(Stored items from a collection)
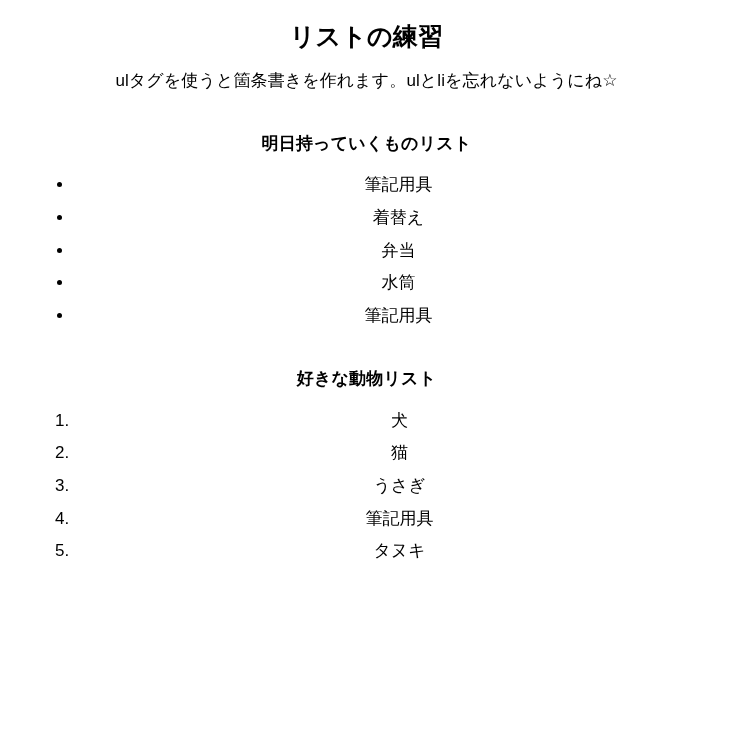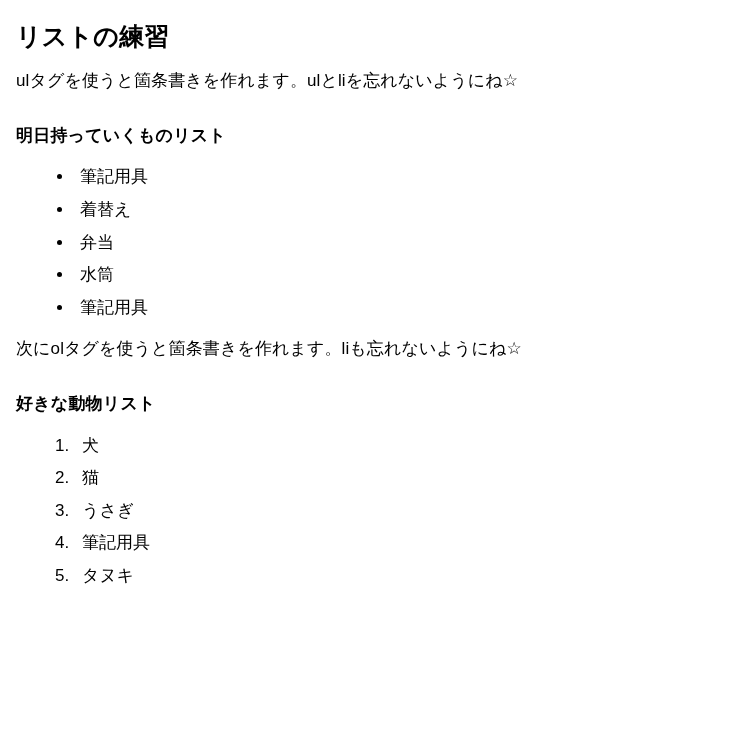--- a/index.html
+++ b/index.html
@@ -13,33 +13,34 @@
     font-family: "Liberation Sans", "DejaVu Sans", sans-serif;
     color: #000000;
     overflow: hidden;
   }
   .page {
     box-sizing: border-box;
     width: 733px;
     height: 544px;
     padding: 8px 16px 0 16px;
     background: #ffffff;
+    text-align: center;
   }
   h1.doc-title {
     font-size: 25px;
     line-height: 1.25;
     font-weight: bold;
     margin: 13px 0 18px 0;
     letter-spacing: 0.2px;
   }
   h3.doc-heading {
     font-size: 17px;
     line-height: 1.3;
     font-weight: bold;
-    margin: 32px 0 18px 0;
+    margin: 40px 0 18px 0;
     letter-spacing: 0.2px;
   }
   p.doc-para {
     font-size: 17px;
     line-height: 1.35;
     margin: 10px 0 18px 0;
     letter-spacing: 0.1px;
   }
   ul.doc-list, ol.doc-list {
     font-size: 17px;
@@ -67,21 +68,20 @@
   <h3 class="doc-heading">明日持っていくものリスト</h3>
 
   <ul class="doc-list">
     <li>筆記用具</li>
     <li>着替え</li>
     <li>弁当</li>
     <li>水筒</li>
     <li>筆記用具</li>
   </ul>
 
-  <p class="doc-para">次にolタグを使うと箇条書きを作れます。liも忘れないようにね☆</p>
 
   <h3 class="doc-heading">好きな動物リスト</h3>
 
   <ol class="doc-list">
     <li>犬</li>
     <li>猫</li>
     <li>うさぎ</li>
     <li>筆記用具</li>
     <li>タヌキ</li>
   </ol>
* * *
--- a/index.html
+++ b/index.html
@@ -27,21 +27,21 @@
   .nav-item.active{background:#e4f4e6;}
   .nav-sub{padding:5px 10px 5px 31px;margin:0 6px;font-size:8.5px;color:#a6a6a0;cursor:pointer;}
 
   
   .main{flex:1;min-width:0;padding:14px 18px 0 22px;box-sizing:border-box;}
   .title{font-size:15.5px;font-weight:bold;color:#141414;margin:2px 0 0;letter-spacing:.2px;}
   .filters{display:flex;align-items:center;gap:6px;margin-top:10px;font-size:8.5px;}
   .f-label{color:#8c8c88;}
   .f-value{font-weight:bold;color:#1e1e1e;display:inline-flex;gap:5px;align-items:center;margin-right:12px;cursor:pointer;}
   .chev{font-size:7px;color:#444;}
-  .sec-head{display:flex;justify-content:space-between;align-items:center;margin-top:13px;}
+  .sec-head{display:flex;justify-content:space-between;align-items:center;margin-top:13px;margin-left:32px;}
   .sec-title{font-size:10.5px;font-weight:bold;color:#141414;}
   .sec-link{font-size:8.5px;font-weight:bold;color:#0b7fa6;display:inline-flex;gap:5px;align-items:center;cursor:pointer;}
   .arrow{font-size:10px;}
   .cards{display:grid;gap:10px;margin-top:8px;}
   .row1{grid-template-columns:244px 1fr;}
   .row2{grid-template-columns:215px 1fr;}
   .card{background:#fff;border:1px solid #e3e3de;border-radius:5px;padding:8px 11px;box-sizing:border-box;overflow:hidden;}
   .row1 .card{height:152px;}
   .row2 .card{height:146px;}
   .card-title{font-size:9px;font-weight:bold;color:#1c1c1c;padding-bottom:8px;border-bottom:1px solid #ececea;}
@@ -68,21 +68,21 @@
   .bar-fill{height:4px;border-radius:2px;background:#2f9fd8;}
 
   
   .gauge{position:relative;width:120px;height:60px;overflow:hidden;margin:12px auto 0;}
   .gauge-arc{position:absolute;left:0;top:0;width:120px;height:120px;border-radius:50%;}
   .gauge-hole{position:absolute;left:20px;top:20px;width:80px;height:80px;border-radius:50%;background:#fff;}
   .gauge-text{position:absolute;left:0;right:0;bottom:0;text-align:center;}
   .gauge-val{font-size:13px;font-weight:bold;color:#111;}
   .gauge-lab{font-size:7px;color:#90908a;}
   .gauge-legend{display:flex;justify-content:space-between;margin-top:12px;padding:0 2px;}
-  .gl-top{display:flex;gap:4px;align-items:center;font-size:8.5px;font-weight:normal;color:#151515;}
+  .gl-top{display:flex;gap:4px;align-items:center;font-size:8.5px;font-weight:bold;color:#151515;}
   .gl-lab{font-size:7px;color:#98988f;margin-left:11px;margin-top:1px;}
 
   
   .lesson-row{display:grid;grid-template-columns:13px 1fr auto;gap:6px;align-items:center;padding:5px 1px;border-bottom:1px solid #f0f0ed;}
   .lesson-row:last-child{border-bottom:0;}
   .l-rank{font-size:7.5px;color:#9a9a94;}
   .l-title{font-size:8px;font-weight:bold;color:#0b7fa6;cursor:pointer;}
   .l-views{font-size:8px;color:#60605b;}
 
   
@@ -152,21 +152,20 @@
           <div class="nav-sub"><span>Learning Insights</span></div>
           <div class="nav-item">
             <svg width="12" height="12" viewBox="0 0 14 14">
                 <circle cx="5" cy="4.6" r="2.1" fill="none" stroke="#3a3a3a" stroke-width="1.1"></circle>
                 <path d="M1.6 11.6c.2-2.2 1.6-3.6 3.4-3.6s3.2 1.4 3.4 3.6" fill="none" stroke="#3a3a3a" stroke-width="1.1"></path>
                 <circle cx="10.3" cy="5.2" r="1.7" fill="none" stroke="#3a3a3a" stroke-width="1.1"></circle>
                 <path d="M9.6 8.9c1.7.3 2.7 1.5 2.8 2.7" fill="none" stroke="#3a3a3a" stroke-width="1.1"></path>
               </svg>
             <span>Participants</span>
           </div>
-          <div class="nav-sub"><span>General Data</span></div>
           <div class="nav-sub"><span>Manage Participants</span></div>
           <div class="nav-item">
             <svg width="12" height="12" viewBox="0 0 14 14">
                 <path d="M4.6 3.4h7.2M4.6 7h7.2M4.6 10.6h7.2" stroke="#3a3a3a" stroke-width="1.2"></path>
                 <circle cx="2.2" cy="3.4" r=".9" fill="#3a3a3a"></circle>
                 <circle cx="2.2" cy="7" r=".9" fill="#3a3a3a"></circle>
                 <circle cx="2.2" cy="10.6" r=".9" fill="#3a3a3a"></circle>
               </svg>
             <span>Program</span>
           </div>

▶ _What needs to be done_
Check the lines above and copy each one that includes "gauge".

▶ _Response to this task_
   .gauge{position:relative;width:120px;height:60px;overflow:hidden;margin:12px auto 0;}
   .gauge-arc{position:absolute;left:0;top:0;width:120px;height:120px;border-radius:50%;}
   .gauge-hole{position:absolute;left:20px;top:20px;width:80px;height:80px;border-radius:50%;background:#fff;}
   .gauge-text{position:absolute;left:0;right:0;bottom:0;text-align:center;}
   .gauge-val{font-size:13px;font-weight:bold;color:#111;}
   .gauge-lab{font-size:7px;color:#90908a;}
   .gauge-legend{display:flex;justify-content:space-between;margin-top:12px;padding:0 2px;}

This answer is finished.